• EXERCISE GOAL: What you give back must match the records below exactly, apart from the pictures, which are omitted.

(Code change snippets)

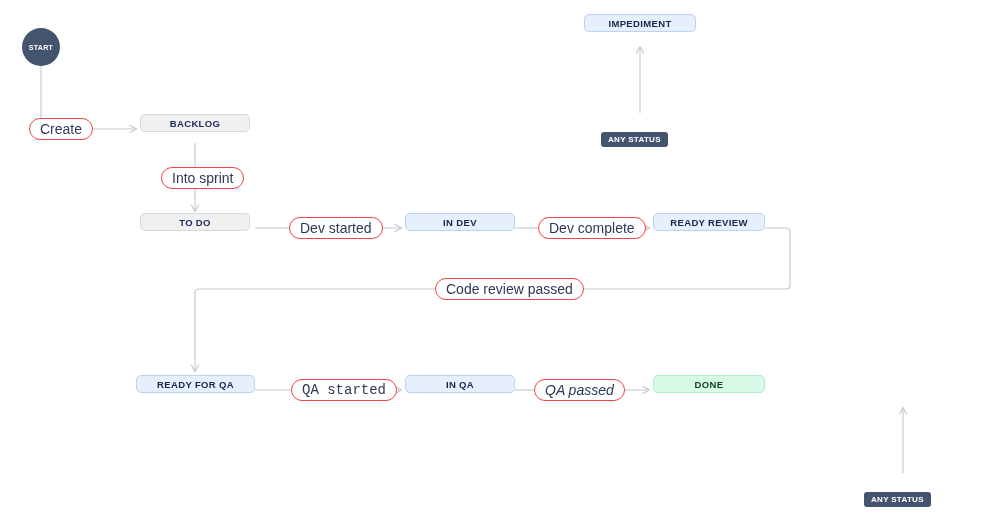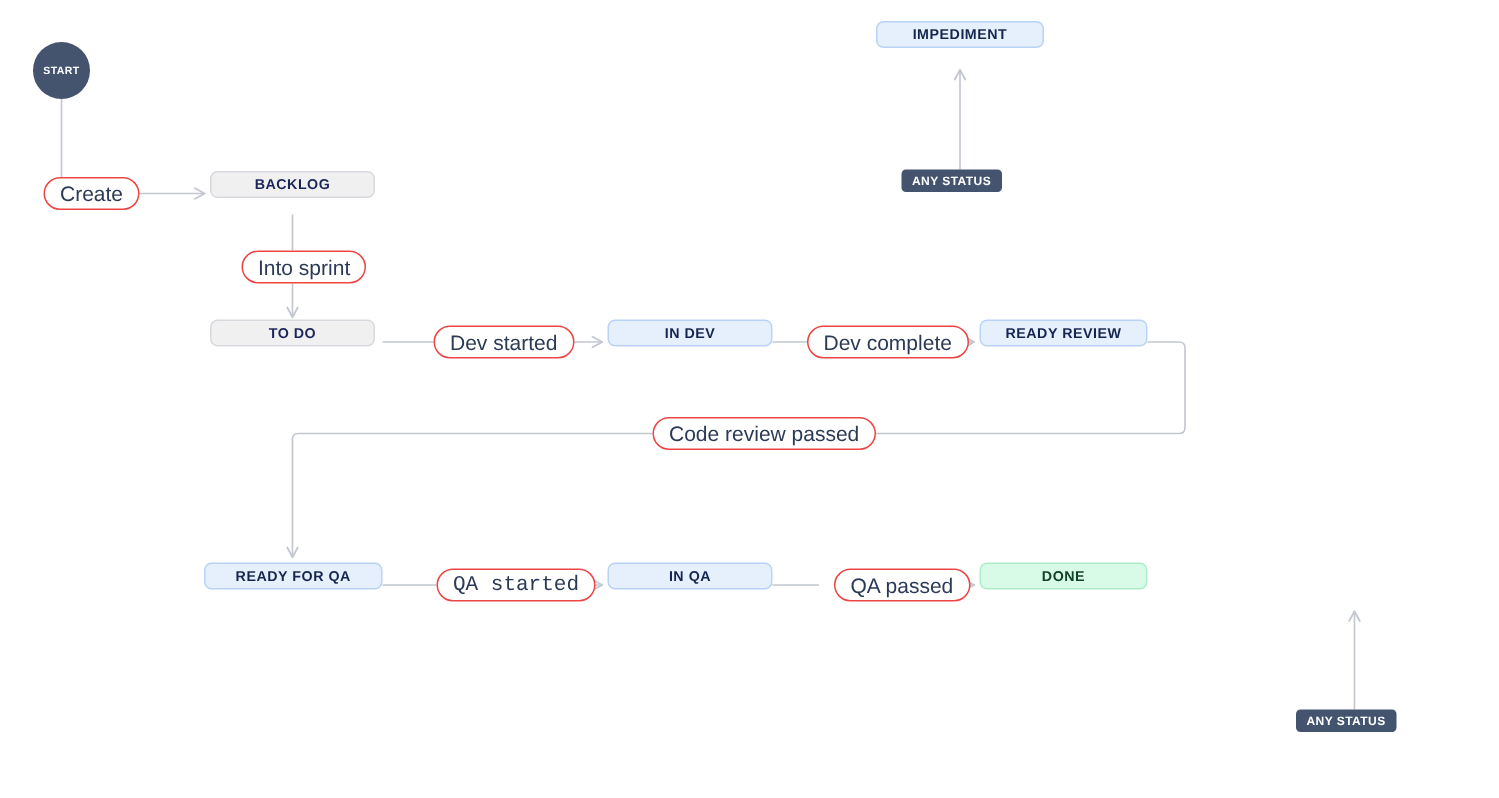--- a/index.html
+++ b/index.html
@@ -111,6 +111,7 @@
     letter-spacing: 0.3px;
     white-space: nowrap;
     user-select: none;
+    margin-top: 19px;
   }
 </style>
 </head>

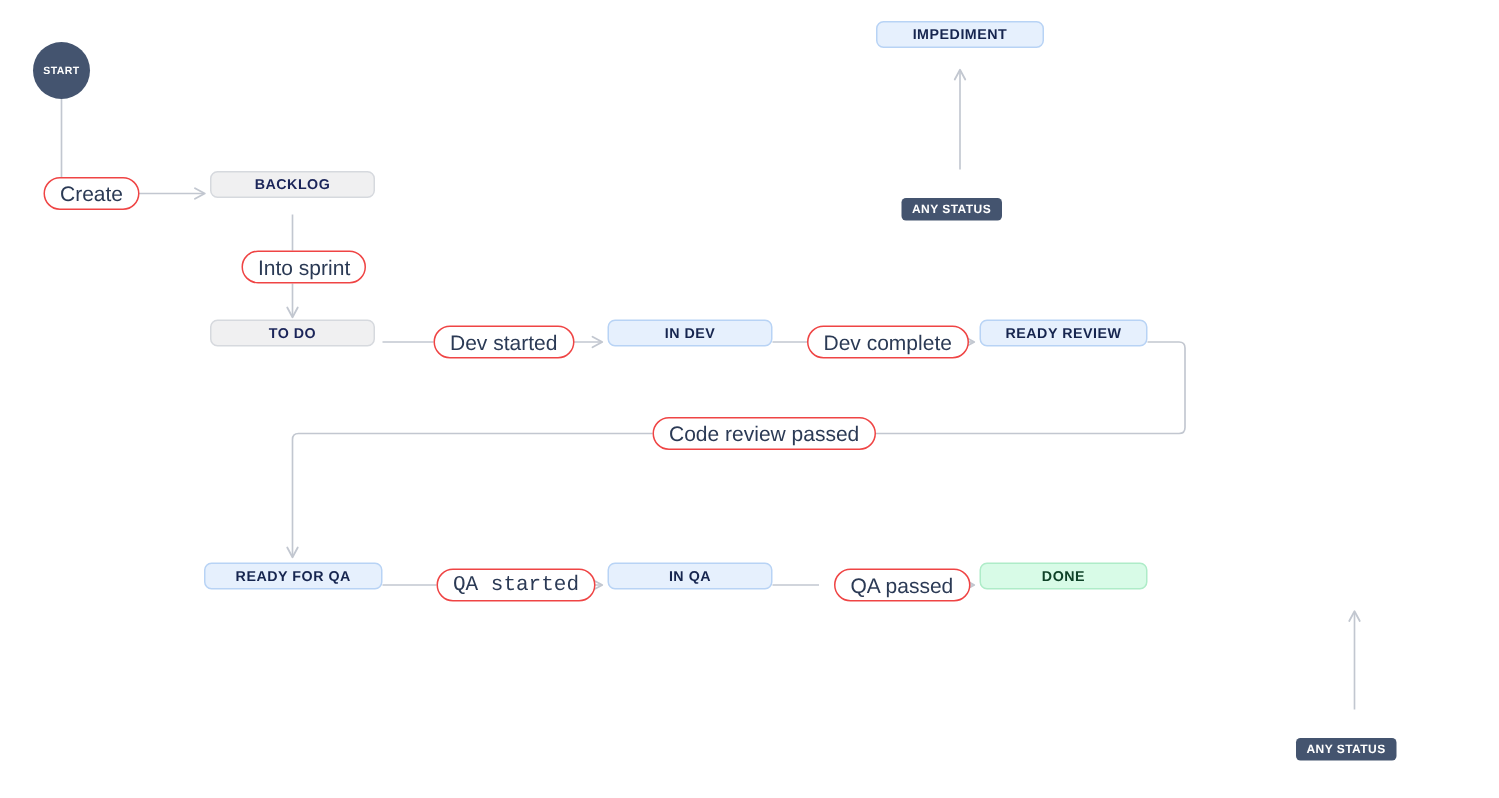--- a/index.html
+++ b/index.html
@@ -192,7 +192,7 @@
 
   <div class="pill" style="left:291px; top:379px;font-family:Liberation Mono, monospace;">QA started</div>
 
-  <div class="pill" style="left:556px; top:379px;">QA passed</div>
+  <div class="pill" style="left:534px; top:379px;font-style:italic;">QA passed</div>
 
   <div class="badge" style="left:601px; top:113px;">ANY STATUS</div>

• OUTPUT BELOW:
--- a/index.html
+++ b/index.html
@@ -111,6 +111,7 @@
     letter-spacing: 0.3px;
     white-space: nowrap;
     user-select: none;
+    margin-top: 19px;
   }
 </style>
 </head>

--- a/index.html
+++ b/index.html
@@ -192,7 +192,7 @@
 
   <div class="pill" style="left:291px; top:379px;font-family:Liberation Mono, monospace;">QA started</div>
 
-  <div class="pill" style="left:556px; top:379px;">QA passed</div>
+  <div class="pill" style="left:534px; top:379px;font-style:italic;">QA passed</div>
 
   <div class="badge" style="left:601px; top:113px;">ANY STATUS</div>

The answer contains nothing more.